# Modern Medical Rehabilitation Methods for Patients with Peripheral Nerve and Brachial Plexus Injuries (Review)

**Authors:** A.N. Belova, T.S. Kalinina, T.V. Buylova, S.V. Fomin, A.G. Polyakova

PMC · DOI: 10.17691/stm2025.17.2.08 · Modern Technologies in Medicine · 2025-04-30

## TL;DR

This review explores modern rehabilitation methods for patients with peripheral nerve and brachial plexus injuries to improve functional recovery and quality of life.

## Contribution

The paper provides a comprehensive review of current rehabilitation strategies and highlights gaps in evidence-based practices.

## Key findings

- Rehabilitation strategies include electrical stimulation, pain management, and physical therapy.
- Many rehabilitation methods lack strong evidence due to small sample sizes and short-term studies.
- Individualized rehabilitation is crucial due to the heterogeneous nature of injuries.

## Abstract

Peripheral nerve and brachial plexus injuries represent one of the most serious medical challenges due to the high frequency of disabling consequences. Medical rehabilitation for such injuries is critically important as it ensures the most complete functional recovery for patients.

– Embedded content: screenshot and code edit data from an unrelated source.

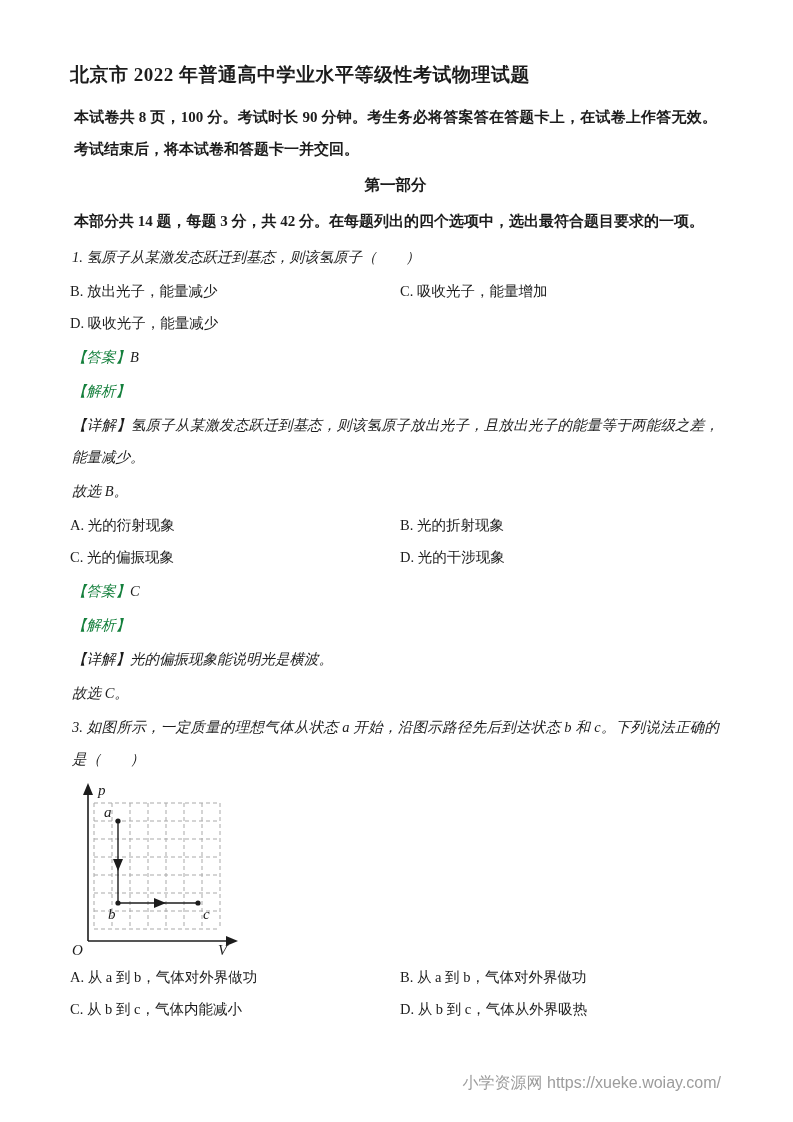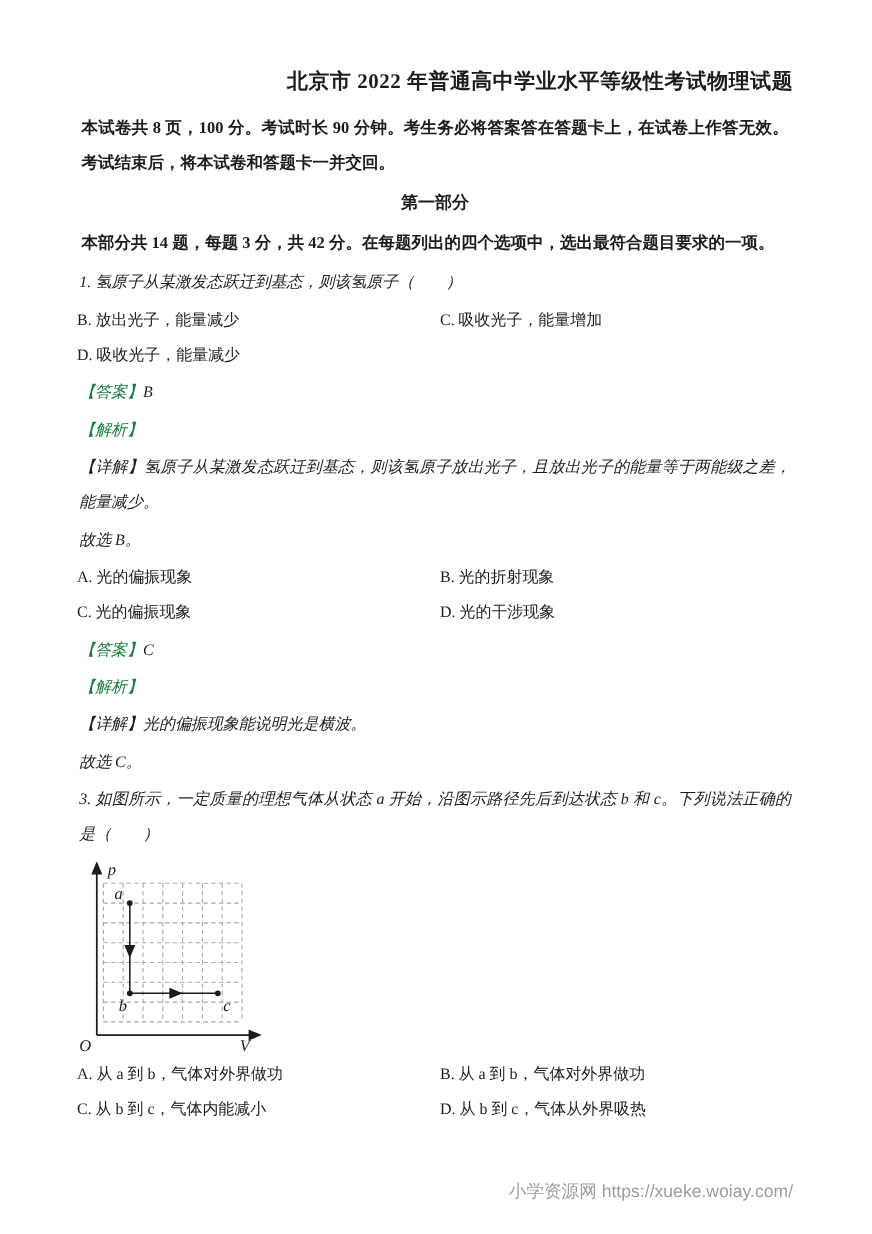--- a/index.html
+++ b/index.html
@@ -9,21 +9,21 @@
     overflow: hidden;
     font-family: "Liberation Serif", "DejaVu Serif", serif;
     color: #1c1c1c;
   }
   .page {
     box-sizing: border-box;
     width: 793px; height: 1122px;
     padding: 62px 72px 0 70px;
   }
   .title {
-    font-size: 19px; font-weight: bold; text-align: right;
+    font-size: 19px; font-weight: bold; text-align: left;
     line-height: 26px; margin: 0 0 13px 0; letter-spacing: 0.5px;
   }
   .bold-para {
     font-size: 15px; font-weight: bold; line-height: 32px;
     text-align: justify; margin: 4px;
   }
   .part-heading {
     font-size: 15.5px; font-weight: bold; text-align: center;
     line-height: 32px; margin: 0;
   }
@@ -73,21 +73,21 @@
       <span>D. 吸收光子，能量减少</span>
     </div>
     <p class="line"><span class="marker">【答案】</span><span>B</span></p>
     <p class="line"><span class="marker">【解析】</span></p>
     <p class="line"><span>【详解】</span><span>氢原子从某激发态跃迁到基态，则该氢原子放出光子，且放出光子的能量等于两能级之差，能量减少。</span></p>
     <p class="line">故选 B。</p>
   </section>
 
   <section>
     <div class="options">
-      <span>A. 光的偏振现象</span>
+      <span>A. 光的衍射现象</span>
       <span>B. 光的折射现象</span>
       <span>C. 光的偏振现象</span>
       <span>D. 光的干涉现象</span>
     </div>
     <p class="line"><span class="marker">【答案】</span><span>C</span></p>
     <p class="line"><span class="marker">【解析】</span></p>
     <p class="line"><span>【详解】</span><span>光的偏振现象能说明光是横波。</span></p>
     <p class="line">故选 C。</p>
   </section>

The aim of this review is to summarize and interpret the data on medical rehabilitation methods, as well as to assess the effectiveness of rehabilitation strategies and techniques for restoring upper limb functions after peripheral nerve and brachial plexus injuries.

Information is provided on the theoretical foundations of functional recovery following peripheral nerve and nerve plexus injuries, as well as on factors that may hinder the full functional recovery of patients. There are discussed rehabilitation strategies and methods aimed at accelerating nerve fiber regeneration, preventing complications, correcting cortical plasticity, restoring patients’ functional capabilities, and improving their quality of life. Special attention is given to pain management, electrical stimulation, sensory deficit correction, and physical therapy in the postoperative period.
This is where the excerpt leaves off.